The COVID-19 vaccine may have helped prevent hundreds of deaths and thousands of infections among Massachusetts seniors in a five-month span, federal health officials said Tuesday.
In a new report, the U.S. Department of Health and Human Services projected that the immunization may have shielded 900 Bay Staters who are enrolled in Medicare from death, prevented another 2,500 from hospitalization and helped 6,000 avoid contracting the highly infectious virus between January and May.
Nationally, researchers estimated that the vaccine rollout was linked to the prevention of 265,000 infections, 107,000 hospitalizations and 39,000 deaths among Medicare beneficiaries during the first five months of 2021.
Older adults were one of the most vulnerable groups to COVID-19's impact, representing a large share of the deaths during the pandemic. Before the vaccine rollout began late last year, nearly 80 percent of the individuals who died from COVID-19 were 65 and older and eligible for Medicare, according to HHS.

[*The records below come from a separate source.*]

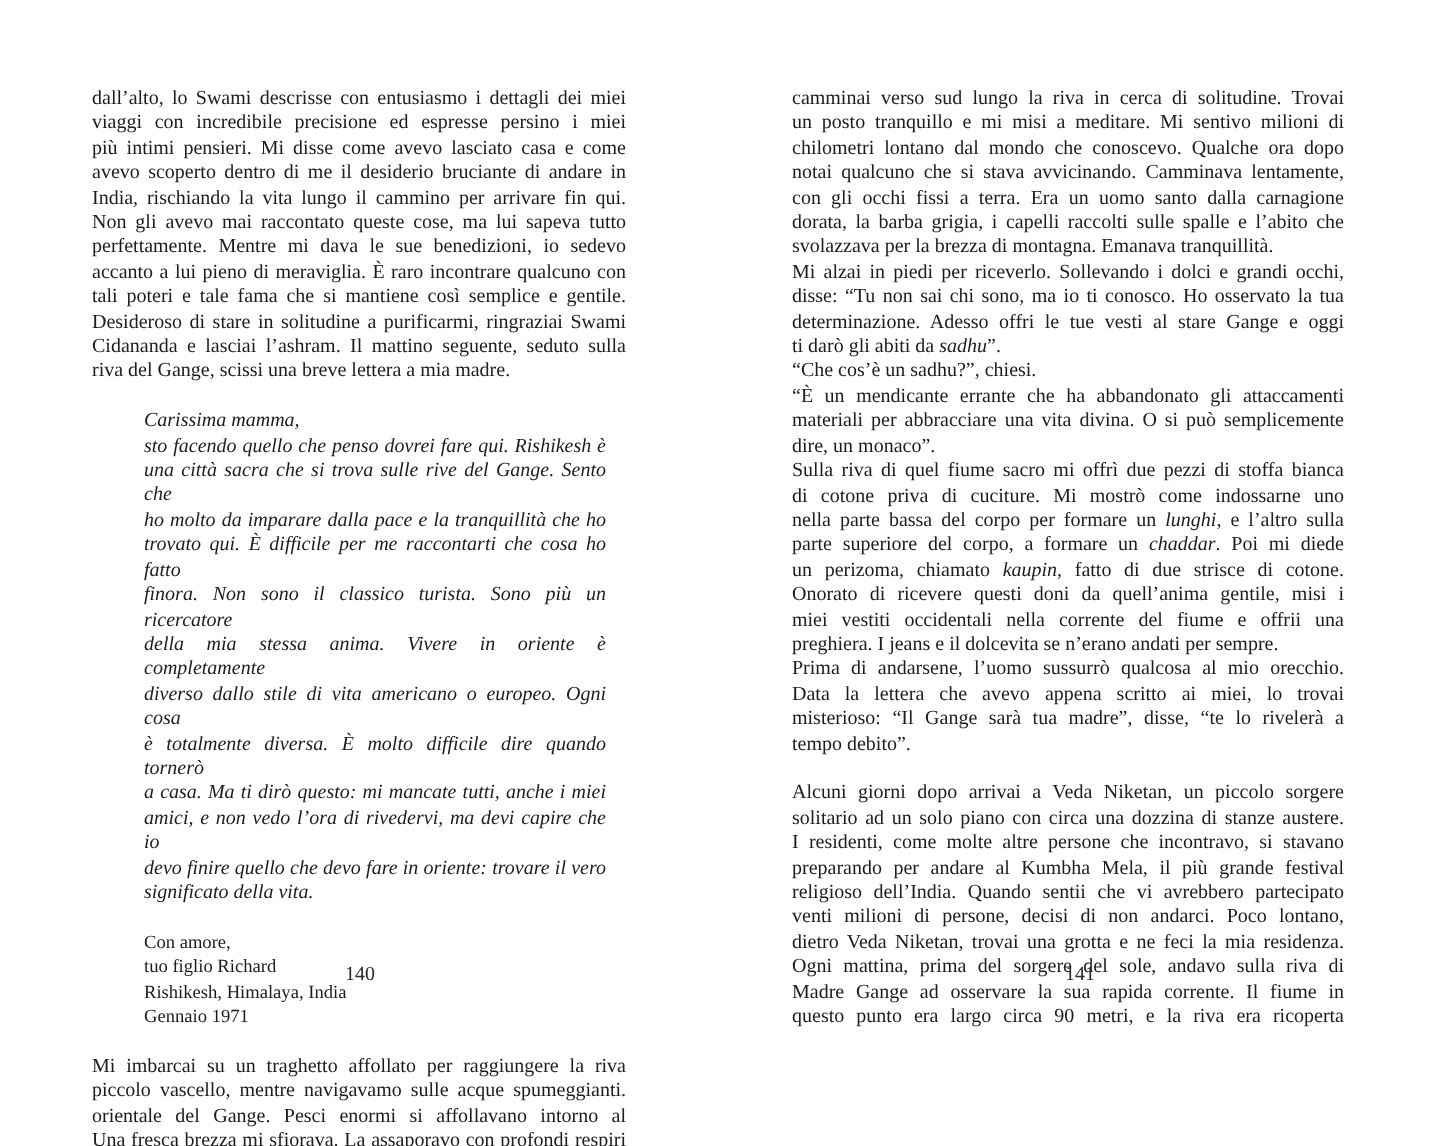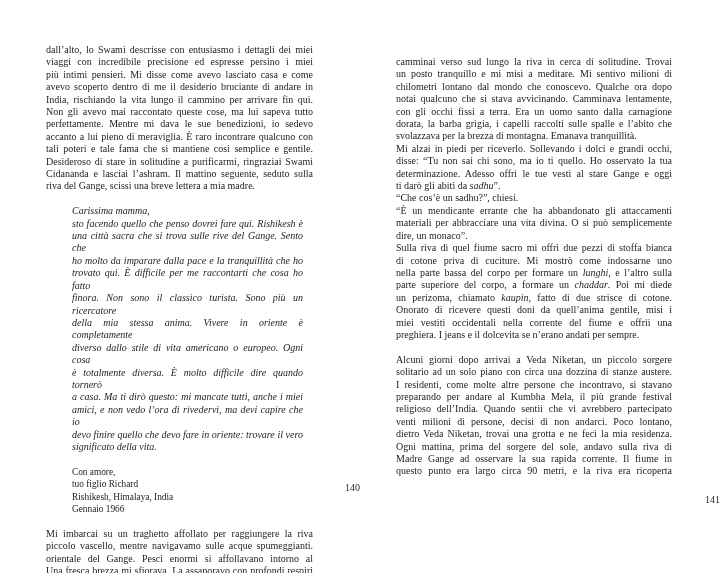--- a/index.html
+++ b/index.html
@@ -20,21 +20,21 @@
     inset: 0;
     background: #ffffff;
   }
   .page {
     position: absolute;
     top: 0;
     height: 415px;
     width: 360px;
   }
   .page-left  { left: 0; }
-  .page-right { left: 360px; margin-top: 12px; }
+  .page-right { left: 360px; }
   .col {
     position: absolute;
     top: 44px;
   }
   .page-left  .col { left: 46px; width: 267px; }
   .page-right .col { left: 36px; width: 276px; }
   .line {
     font-size: 10px;
     line-height: 12.4px;
     text-align: justify;
@@ -54,21 +54,21 @@
   .block.letter .line { font-size: 10px; }
   .block.sig {
     margin-left: 26px;
   }
   .block.sig .line { font-size: 9.3px; }
   .pageno {
     position: absolute;
     top: 482px;
     left: 0;
     width: 100%;
-    text-align: right;
+    text-align: center;
     font-size: 10px;
     line-height: 12.4px;
     color: #2a2a2a;
   }
   i { font-style: italic; }
 </style>
 </head>
 <body>
 
 <div class="spread">
@@ -105,21 +105,21 @@
           <div class="line">a casa. Ma ti dirò questo: mi mancate tutti, anche i miei</div>
           <div class="line">amici, e non vedo l’ora di rivedervi, ma devi capire che io</div>
           <div class="line">devo finire quello che devo fare in oriente: trovare il vero</div>
           <div class="line nj">significato della vita.</div>
         </div>
         <div class="gap"></div>
         <div class="block sig">
           <div class="line nj">Con amore,</div>
           <div class="line nj">tuo figlio Richard</div>
           <div class="line nj">Rishikesh, Himalaya, India</div>
-          <div class="line nj">Gennaio 1966</div>
+          <div class="line nj">Gennaio 1971</div>
         </div>
         <div class="gap"></div>
         <div class="block para">
           <div class="line">Mi imbarcai su un traghetto affollato per raggiungere la riva</div>
           <div class="line">piccolo vascello, mentre navigavamo sulle acque spumeggianti.</div>
           <div class="line">orientale del Gange. Pesci enormi si affollavano intorno al</div>
           <div class="line">Una fresca brezza mi sfiorava. La assaporavo con profondi respiri</div>
           <div class="line">ascoltando i canti ipnotici, provenienti dalla riva, degli studenti</div>
           <div class="line">che recitavano i Veda, le sacre scritture. Arrivati dall’altra parte,</div>
         </div>
@@ -133,21 +133,21 @@
           <div class="line">camminai verso sud lungo la riva in cerca di solitudine. Trovai</div>
           <div class="line">un posto tranquillo e mi misi a meditare. Mi sentivo milioni di</div>
           <div class="line">chilometri lontano dal mondo che conoscevo. Qualche ora dopo</div>
           <div class="line">notai qualcuno che si stava avvicinando. Camminava lentamente,</div>
           <div class="line">con gli occhi fissi a terra. Era un uomo santo dalla carnagione</div>
           <div class="line">dorata, la barba grigia, i capelli raccolti sulle spalle e l’abito che</div>
           <div class="line nj">svolazzava per la brezza di montagna. Emanava tranquillità.</div>
         </div>
         <div class="block para">
           <div class="line">Mi alzai in piedi per riceverlo. Sollevando i dolci e grandi occhi,</div>
-          <div class="line">disse: “Tu non sai chi sono, ma io ti quello. Ho osservato la tua</div>
+          <div class="line">disse: “Tu non sai chi sono, ma io ti conosco. Ho osservato la tua</div>
           <div class="line">determinazione. Adesso offri le tue vesti al stare Gange e oggi</div>
           <div class="line nj">ti darò gli abiti da <i>sadhu</i>”.</div>
         </div>
         <div class="block para">
           <div class="line nj">“Che cos’è un sadhu?”, chiesi.</div>
         </div>
         <div class="block para">
           <div class="line">“È un mendicante errante che ha abbandonato gli attaccamenti</div>
           <div class="line">materiali per abbracciare una vita divina. O si può semplicemente</div>
           <div class="line nj">dire, un monaco”.</div>
@@ -155,20 +155,26 @@
         <div class="block para">
           <div class="line">Sulla riva di quel fiume sacro mi offrì due pezzi di stoffa bianca</div>
           <div class="line">di cotone priva di cuciture. Mi mostrò come indossarne uno</div>
           <div class="line">nella parte bassa del corpo per formare un <i>lunghi</i>, e l’altro sulla</div>
           <div class="line">parte superiore del corpo, a formare un <i>chaddar</i>. Poi mi diede</div>
           <div class="line">un perizoma, chiamato <i>kaupin</i>, fatto di due strisce di cotone.</div>
           <div class="line">Onorato di ricevere questi doni da quell’anima gentile, misi i</div>
           <div class="line">miei vestiti occidentali nella corrente del fiume e offrii una</div>
           <div class="line nj">preghiera. I jeans e il dolcevita se n’erano andati per sempre.</div>
         </div>
+        <div class="block para">
+          <div class="line">Prima di andarsene, l’uomo sussurrò qualcosa al mio orecchio.</div>
+          <div class="line">Data la lettera che avevo appena scritto ai miei, lo trovai</div>
+          <div class="line">misterioso: “Il Gange sarà tua madre”, disse, “te lo rivelerà a</div>
+          <div class="line nj">tempo debito”.</div>
+        </div>
         <div class="gap"></div>
         <div class="block para">
           <div class="line">Alcuni giorni dopo arrivai a Veda Niketan, un piccolo sorgere</div>
           <div class="line">solitario ad un solo piano con circa una dozzina di stanze austere.</div>
           <div class="line">I residenti, come molte altre persone che incontravo, si stavano</div>
           <div class="line">preparando per andare al Kumbha Mela, il più grande festival</div>
           <div class="line">religioso dell’India. Quando sentii che vi avrebbero partecipato</div>
           <div class="line">venti milioni di persone, decisi di non andarci. Poco lontano,</div>
           <div class="line">dietro Veda Niketan, trovai una grotta e ne feci la mia residenza.</div>
           <div class="line">Ogni mattina, prima del sorgere del sole, andavo sulla riva di</div>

People aged 65 years old and above who received the Pfizer vaccine are now eligible for Pfizer booster shots.
"This report reaffirms what we hear routinely from states: COVID-19 vaccines save lives, prevent hospitalizations, and reduce infection," said U.S. Health and Human Services Secretary Xavier Becerra. "The Biden-Harris Administration has prioritized getting vaccines quickly to pharmacies, nursing homes, doctors' offices and even provided increased reimbursement rates for at-home COVID-19 vaccinations, so that seniors and others can easily get vaccinated."